In the middle of June 1985, Joe Allen announced his intention to resign from NASA the following month to assume a position as Executive Vice President for Space Industries Incorporated (SII), a Houston-based firm that was pursuing "ventures in the utilisation and commercial use of space". The founder and president of Space Industries was Dr. Maxime Faget the former Director of Engineering and Development at NASA JSC and a leading engineer, who was instrumental in the design and development of all US manned spacecraft for NASA from Mercury to the Space Shuttle. Caldwell Johnson, a leading engineer and designer of early US spacecraft and chief designer of the US docking system for the Apollo-Soyuz Test Project, was also involved in the company. Allen first became acquainted with Max Faget during his participation in the "Outlook for Space" study in 1974, and quickly came to admire him. It was the study group's recommendation to develop an "outpost in space" that intrigued Allen.
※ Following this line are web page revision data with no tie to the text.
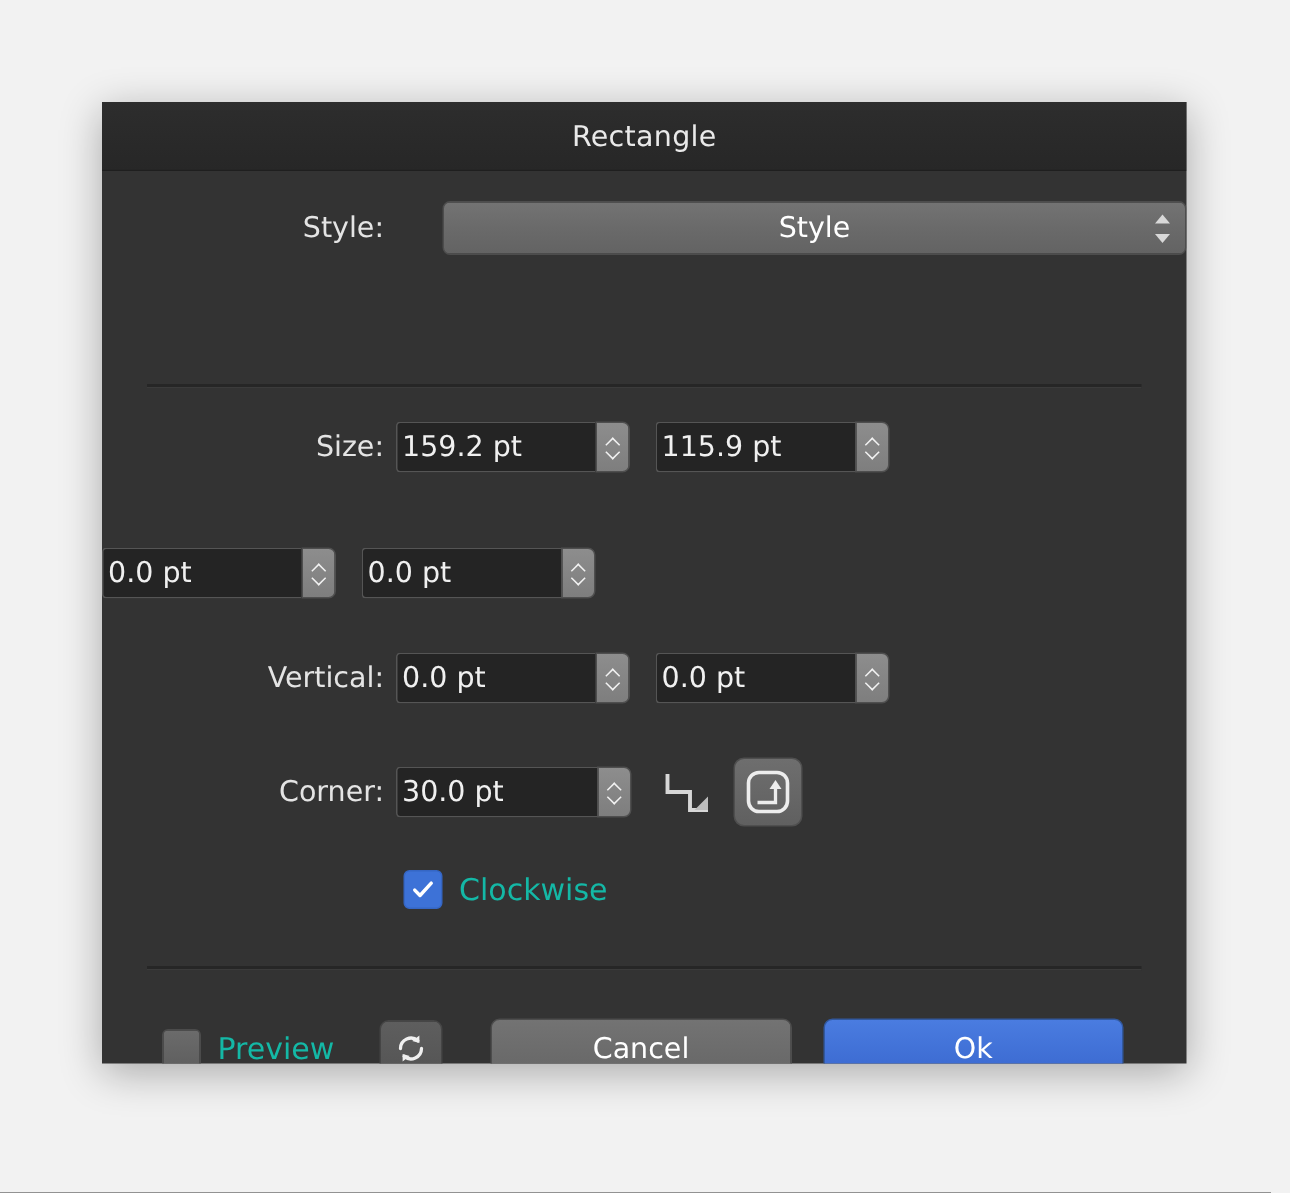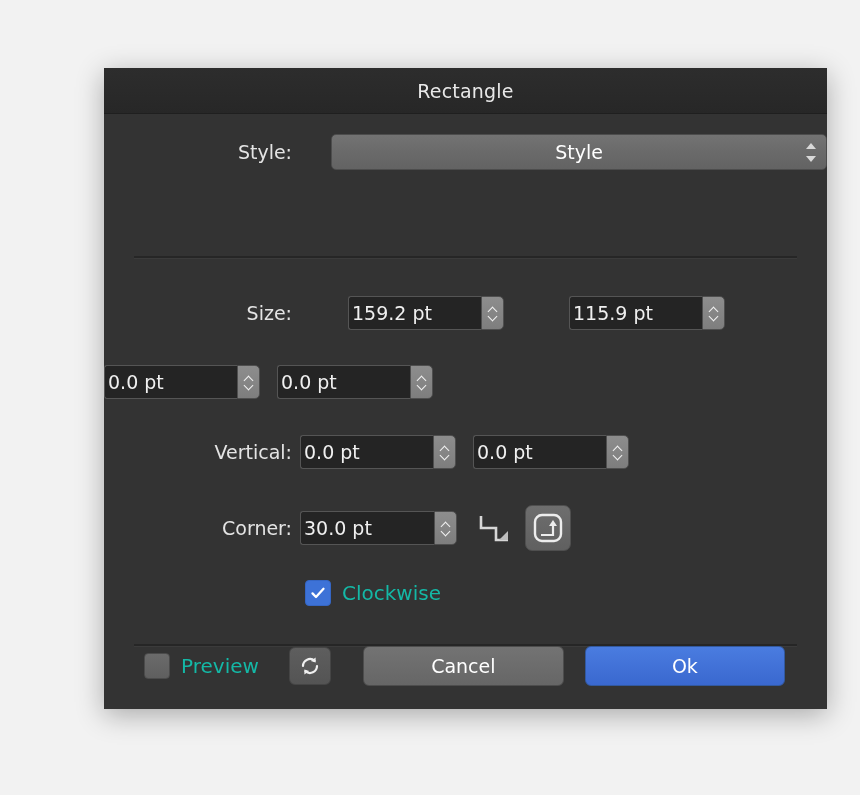--- a/index.html
+++ b/index.html
@@ -25,7 +25,6 @@
     background: #333333;
     box-shadow: 0 6px 26px rgba(0,0,0,0.30);
     overflow: hidden;
-    margin-left: 36px;
   }
   #titlebar {
     height: 45px;

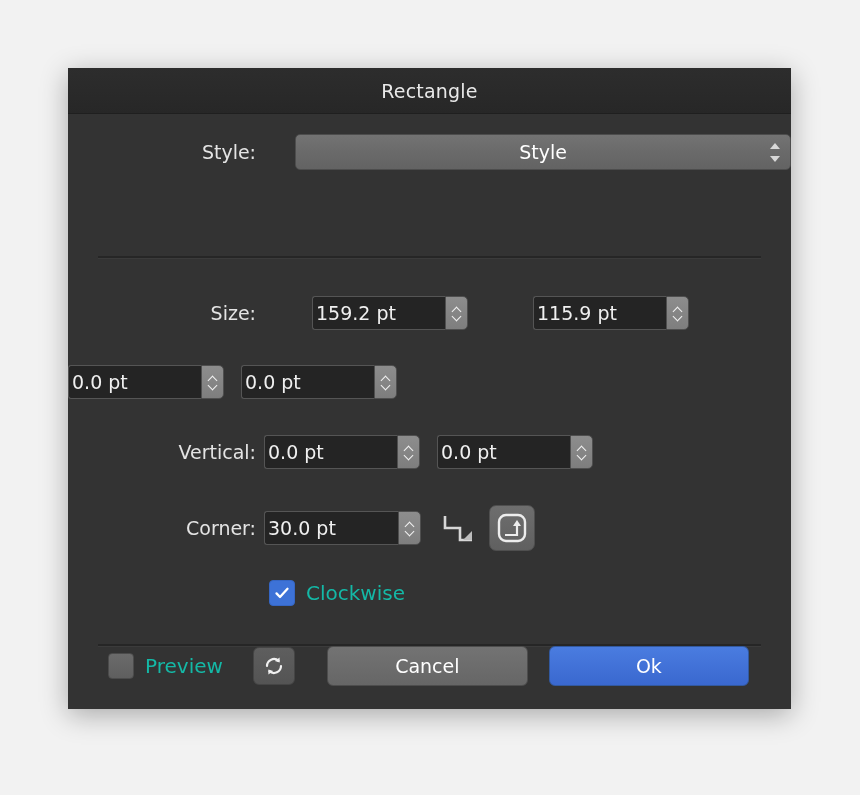--- a/index.html
+++ b/index.html
@@ -262,7 +262,7 @@
 
     <div class="sep" id="sep-top"></div>
 
-    <div class="row" style="top:182px;gap:48px;">
+    <div class="row" style="top:167px;">
       <div class="lbl">Size:</div>
       <div class="fieldgrp">
         <div class="field w-size">159.2 pt</div>

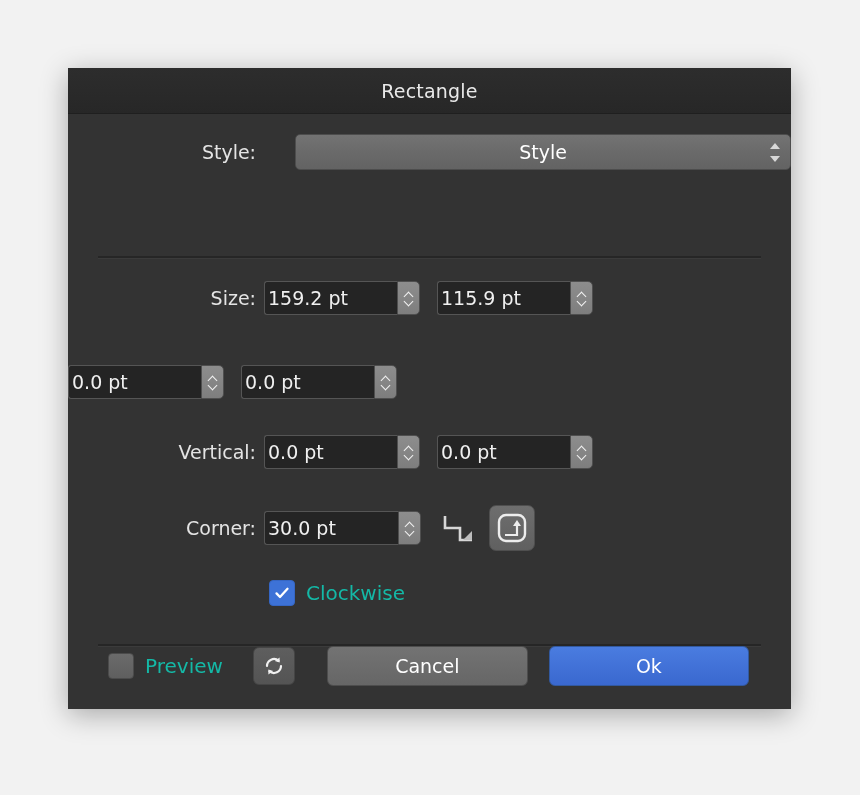--- a/index.html
+++ b/index.html
@@ -355,7 +355,7 @@
 
     <div class="sep" id="sep-bottom"></div>
 
-    <div class="row" style="top:532px;">
+    <div class="row" style="top:565px;">
       <div style="width:40px;"></div>
 
       <div class="cbrow">

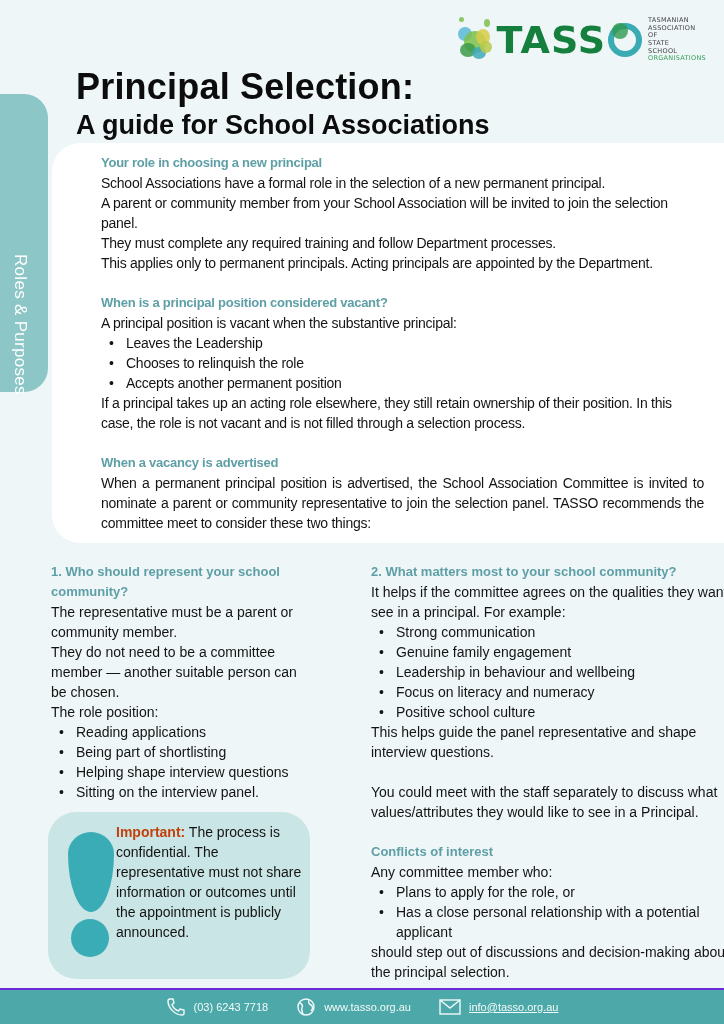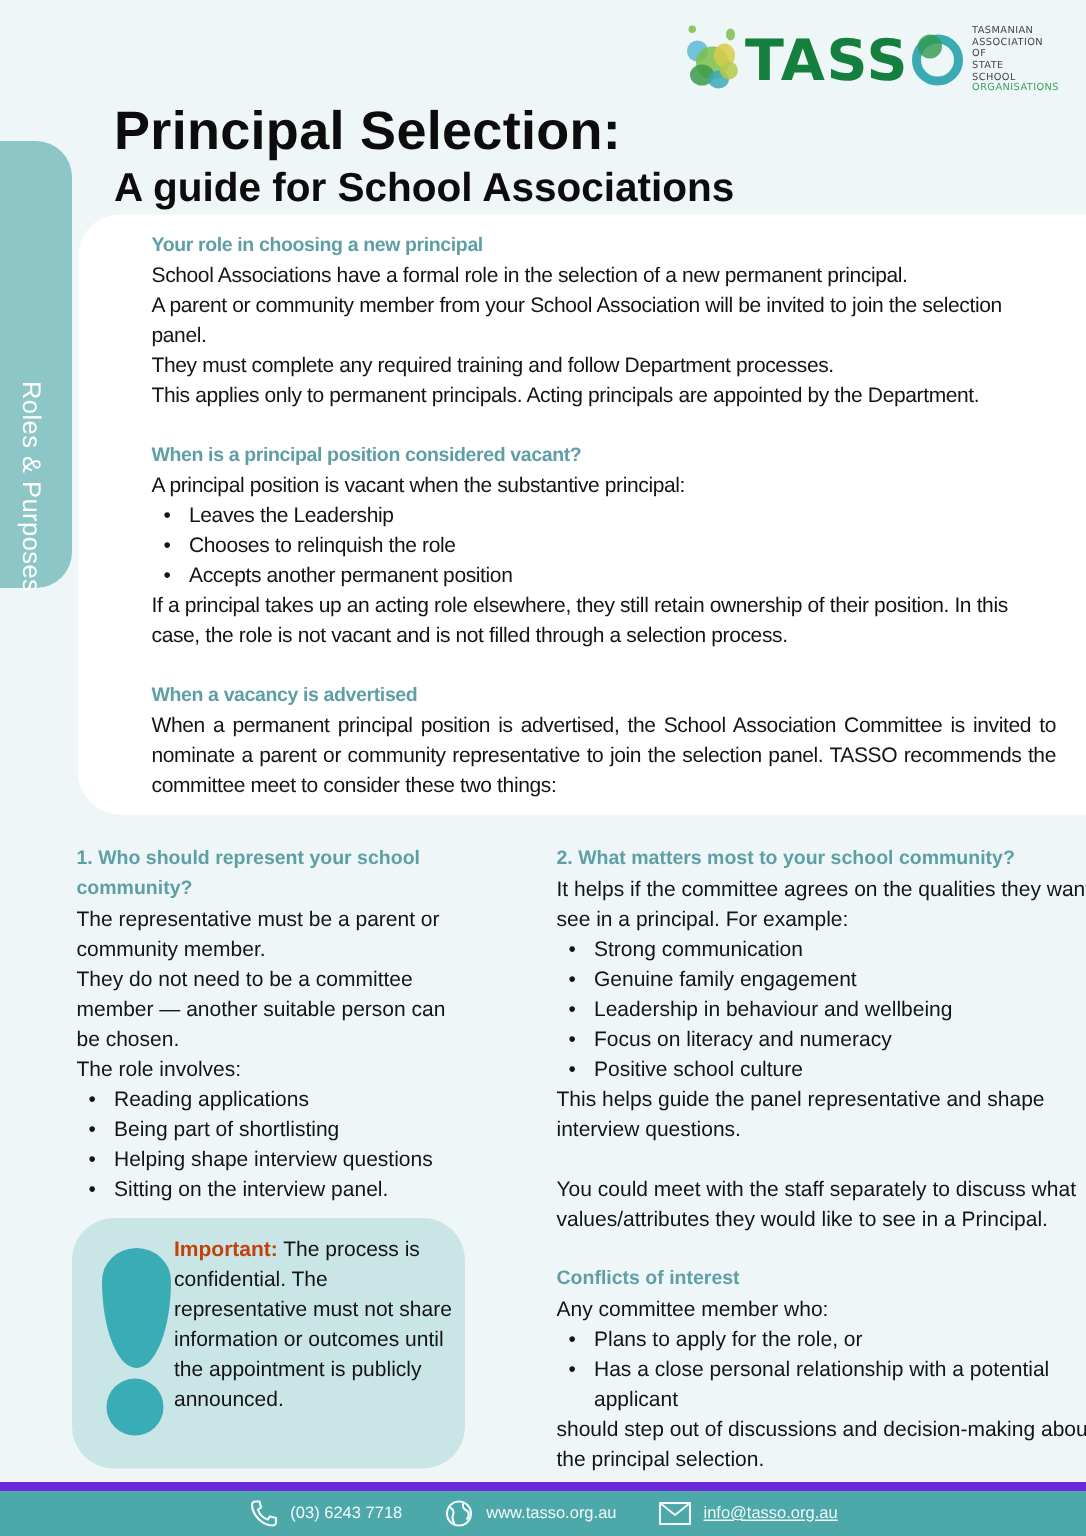--- a/index.html
+++ b/index.html
@@ -152,7 +152,7 @@
   <div class="h-teal">1. Who should represent your school community?</div>
   <div class="p">The representative must be a parent or community member.</div>
   <div class="p">They do not need to be a committee member — another suitable person can be chosen.</div>
-  <div class="p">The role involves:</div>
+  <div class="p">The role position:</div>
   <ul class="bul">
     <li>Reading applications</li>
     <li>Being part of shortlisting</li>

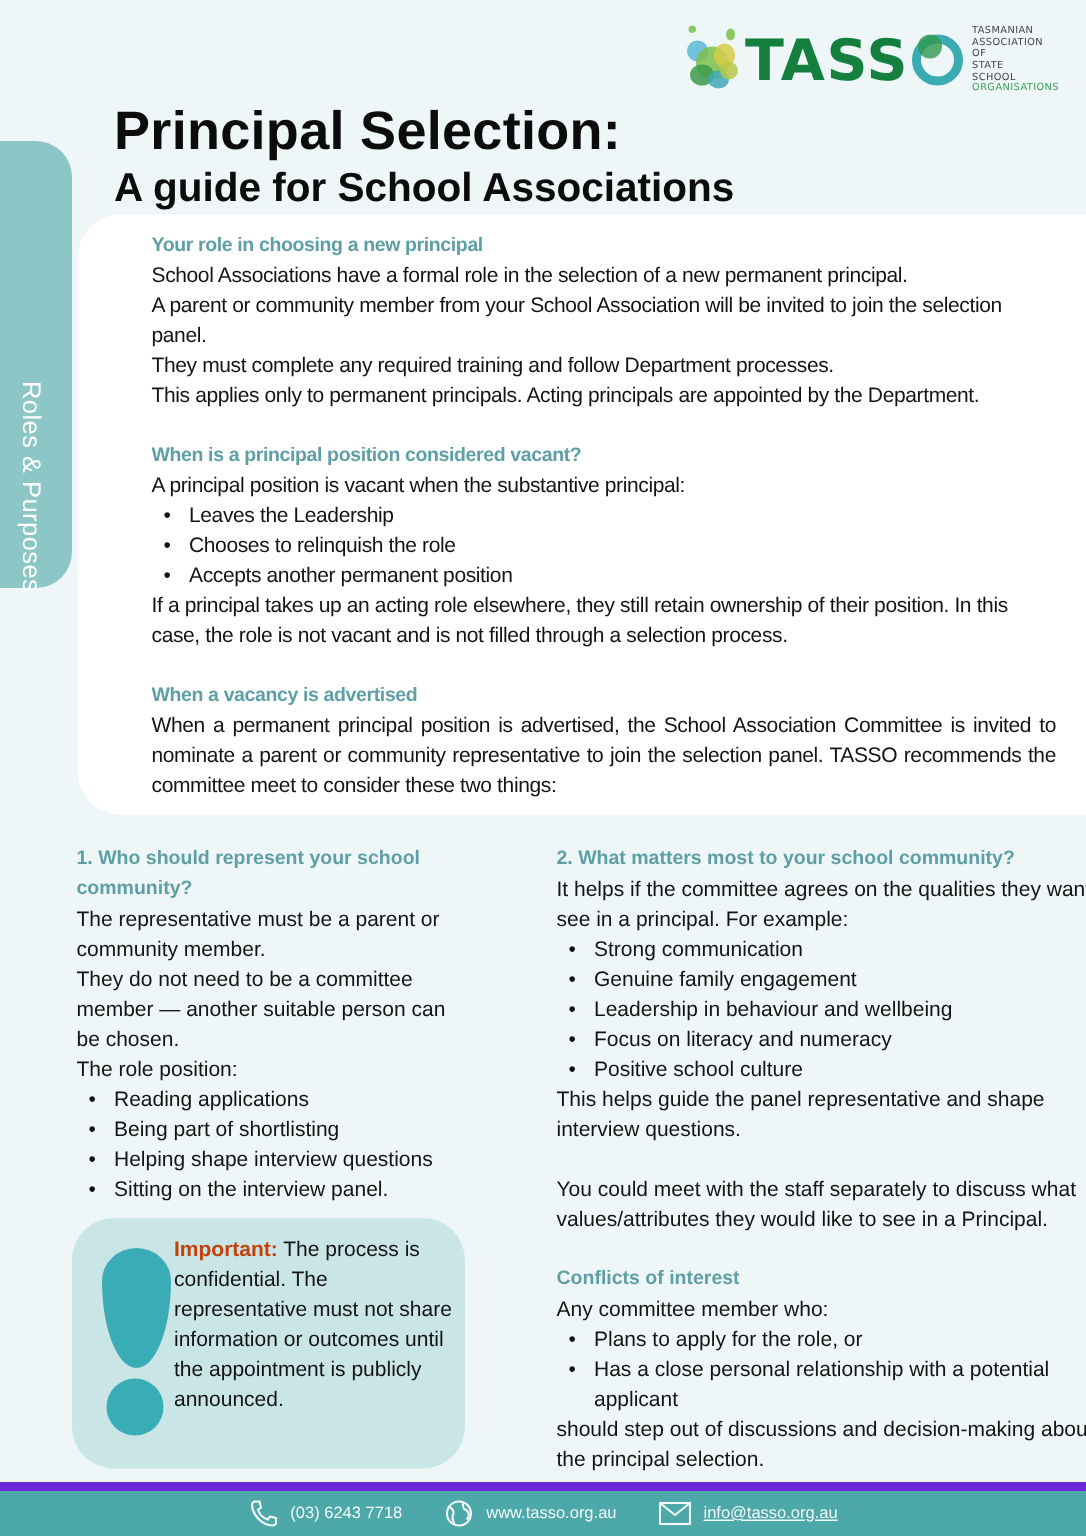--- a/index.html
+++ b/index.html
@@ -85,7 +85,7 @@
   .important-label { color: #c2410c; font-weight: bold; }
   .footer {
     position: absolute; left: 0; top: 988px; width: 724px; height: 36px;
-    background: #4da8a9; border-top: 6px solid #6d28d9;
+    background: #4da8a9; border-top: 2px solid #6d28d9;
     display: flex; align-items: center; justify-content: center; gap: 28px;
     color: #f2fafa; font-size: 11px;
   }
A decade later, in 1984, SII signed a memorandum of understanding with NASA to design and construct the world's first man-tended space platform, and
was negotiating agreements with NASA to launch the platform in 1989 when Allen joined the company. While still an astronaut, Allen had been working with a small group of engineers on the idea that an outpost in space (not the large space station that NASA had envisaged) would be a cheaper and faster route to achieving regular access to the microgravity environment. These engineers later formed SII and their idea of developing the Industrial Space Facility (ISF) - a man-tended, zero-gravity laboratory and manufacturing plant - intrigued Allen as much as his years as an astronaut had: "I thought it was a long shot at best, [but] the boldness of this project appealed to me no end.''5
Designed to be launched inside the payload bay of the Shuttle, ISF was essentially a mini space station. It would mostly fly unmanned, but would have regular servicing visits by Shuttle crews every six months or so. The facility was planned to be expandable using Shuttle-compatible docking ports to potentially cluster up to six modules together. It also had the option to fit a life support system, allowing more permanent occupation. Measuring 10.67 m long by 4.42 m in diameter, each module could house up to 11,000 kg of commercial and industrial manufacturing experiments and facilities in a suite of thirty-one payload racks (based on those used on the NASA space station for compatibility). Power came from two solar arrays of 140 m area, which would generate 20 kW of electrical power. A 30.5-m gravity-gradient boom would provide attitude control with minimum disturbance. With up to four docking ports for attaching external facilities, a Shuttle could remain linked to the station for a week to ten days while the experiments and research facilities were upgraded, serviced, exchanged or removed.6
In the early stages of Project Space Station, and with the realisation that the Shuttle did, in fact, work as designed, the 1979-85 period saw a boom in private enterprise interest in space exploitation and commercialisation. Indeed, many former NASA employees had moved to the private sector to join both new and established aerospace and enterprise companies trying to get a foothold in what was expected to be a space business boom. Even the space station itself was envisaged as a key step in developing a free enterprise system, both by sub-contracting and as the end user. When Space Industries Inc. signed the memorandum with NASA, the company was widely expected to be a leader in this new use of space, utilising the skills and experiences of its employees and its contacts within NASA to develop hardware that was already compatible with the Shuttle, and less complicated and demanding on resources than the Space Station. In 1985, a Center for Space Policy report indicated that space pharmaceutical manufacturing alone could generate an estimated $20 billion by the year 2000.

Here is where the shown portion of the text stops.